OTTAWA — The Bank of Canada will release its first summary of proceedings on Wednesday, giving Canadians a glimpse of the reasoning behind the Board of Governors’ decision to raise interest rates last month.
On the recommendation of the International Monetary Fund, the central bank announced in September that it would start publishing summaries about two weeks after a 2023 rate decision to improve transparency.
“I think that’s a good idea. Most major central banks publish some kind of minutes or summary of meetings,” said Douglas Porter, chief economist at BMO.
The Bank of Canada raised interest rates on January 25 to 4.5% for the eighth consecutive time since March. At the time, the central bank indicated that it would suspend any further rate hikes to let the effects of its aggressive rate hike cycle play out.
Wednesday’s summary should shed some light on what the Board of Governors discussed in making this decision.
Providing insight into deliberations is already standard practice at the US Federal Reserve, where meeting minutes are released three weeks after an interest rate decision.
While logs can be insightful, Porter said they weren’t usually market moves, but rather served as a historical record.
The Bank of Canada didn’t say much about what the summaries will look like, revealing the depth and format of Wednesday’s summaries.
But Porter said he did not expect them to match the details offered in the Federal Reserve meeting minutes.
The Board of Governors of the Bank of Canada is responsible for central bank monetary policy and consists of the Governor, Deputy Governor and four Deputy Governors. Unlike the Federal Reserve, where all 12 members vote on interest rate decisions, Board of Governors decisions are based on consensus.

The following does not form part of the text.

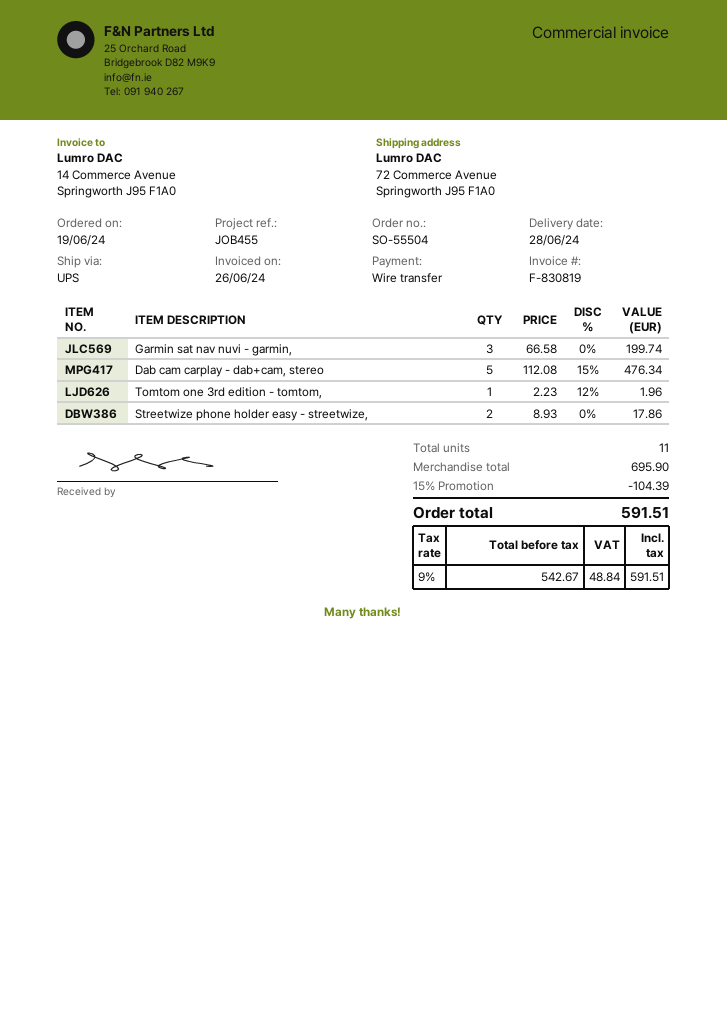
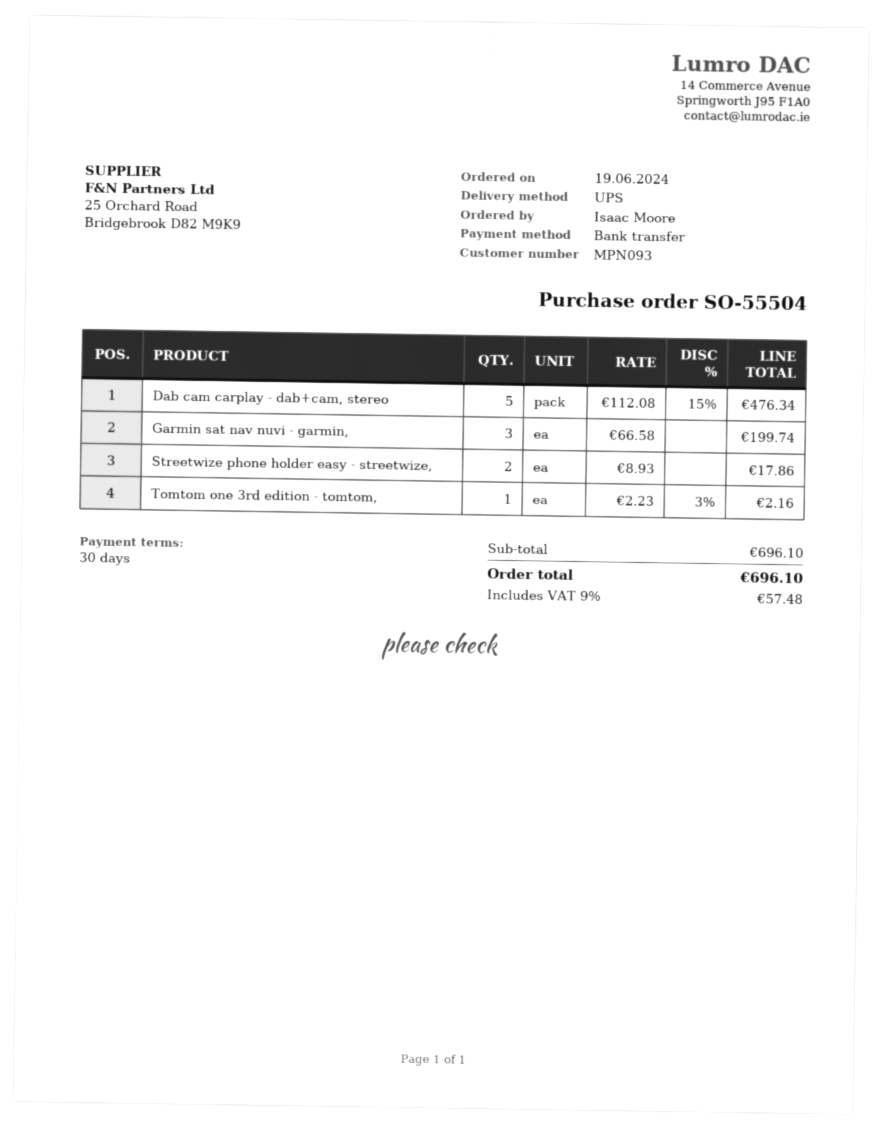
Tomtom one 3rd edition - tomtom,: 1 x 2.23 - 12% = 1.96 -> 1 x 2.23 - 3% = 2.16
subtotal: 695.90 -> 696.10
discount: 15% = 104.39 -> none
tax: 9% = 48.84 -> 9% = 57.48
total: 591.51 -> 696.10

This means that all members of the Board of Governors arrive at the same decision at the end of the deliberations.
With higher borrowing costs, Canadians and businesses are expected to cut spending further in 2023, which will slow the economy and inflation.

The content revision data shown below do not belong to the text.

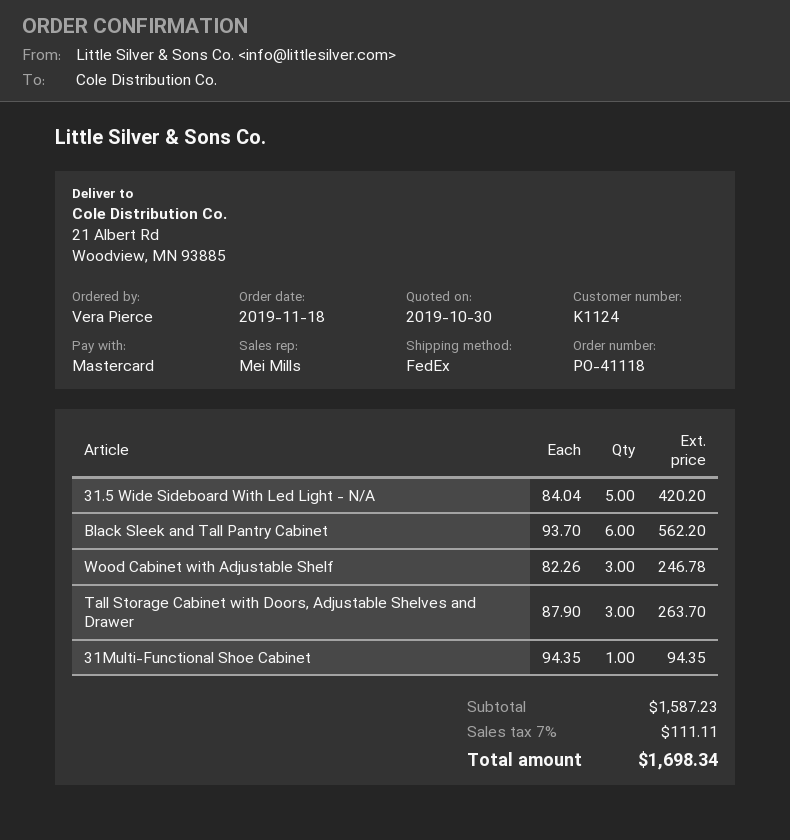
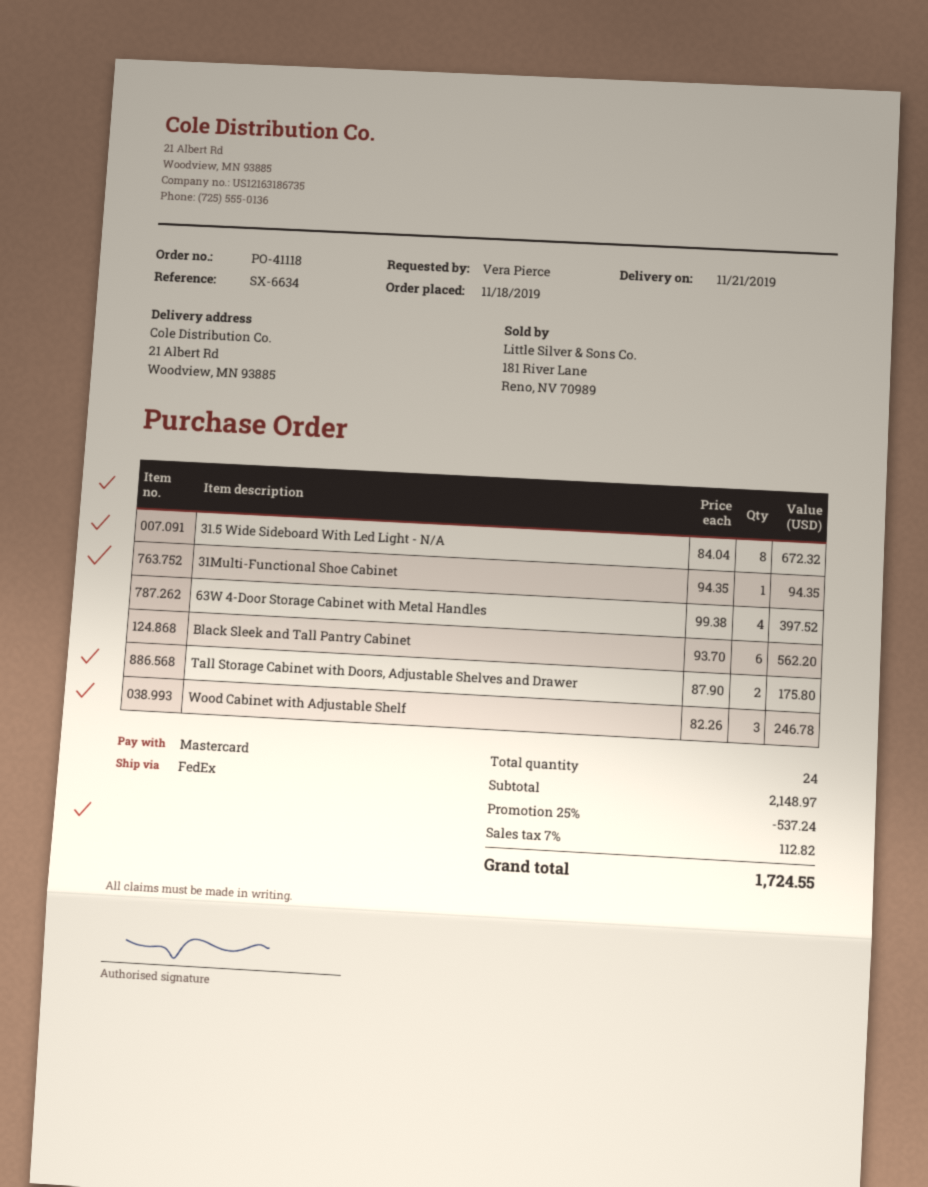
31.5 Wide Sideboard With Led Light - N/A: 5 x 84.04 = 420.20 -> 8 x 84.04 = 672.32
Tall Storage Cabinet with Doors, Adjustable Shelves and Drawer: 3 x 87.90 = 263.70 -> 2 x 87.90 = 175.80
63W 4-Door Storage Cabinet with Metal Handles: none -> 4 x 99.38 = 397.52
subtotal: 1587.23 -> 2148.97
discount: none -> 25% = 537.24
tax: 7% = 111.11 -> 7% = 112.82
total: 1698.34 -> 1724.55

Price growth has slowed in recent months, but inflation remains well above the Bank of Canada’s 2% target. In December, the annual inflation rate was 6.3%.
After raising rates by a quarter point last month, the Bank of Canada made it clear that the pause in future rate hikes was conditional, leaving the door open for further hikes if inflation is not mastered.
According to its latest monetary policy report, the central bank expects inflation to slow faster than expected. It projects the annual inflation rate to fall to 3% by mid-2023 and to its target of 2% by 2024.
Central banks around the world have also raised interest rates as countries grapple with high inflation.
Last week, the US Federal Reserve raised interest rates by a quarter point, signaling that further rate hikes are in store. Meanwhile, the European Central Bank announced a half-percentage-point hike in interest rates and said it would hike rates at least one more time.
Porter said the main question he hopes to see answered in the summary is whether the Bank of Canada will suspend rate hikes or plans to do so again.
“It will be interesting to see if they really want to stay away or if this is just some sort of temporary stopover.”
“Perhaps this synopsis could help answer that question a bit.”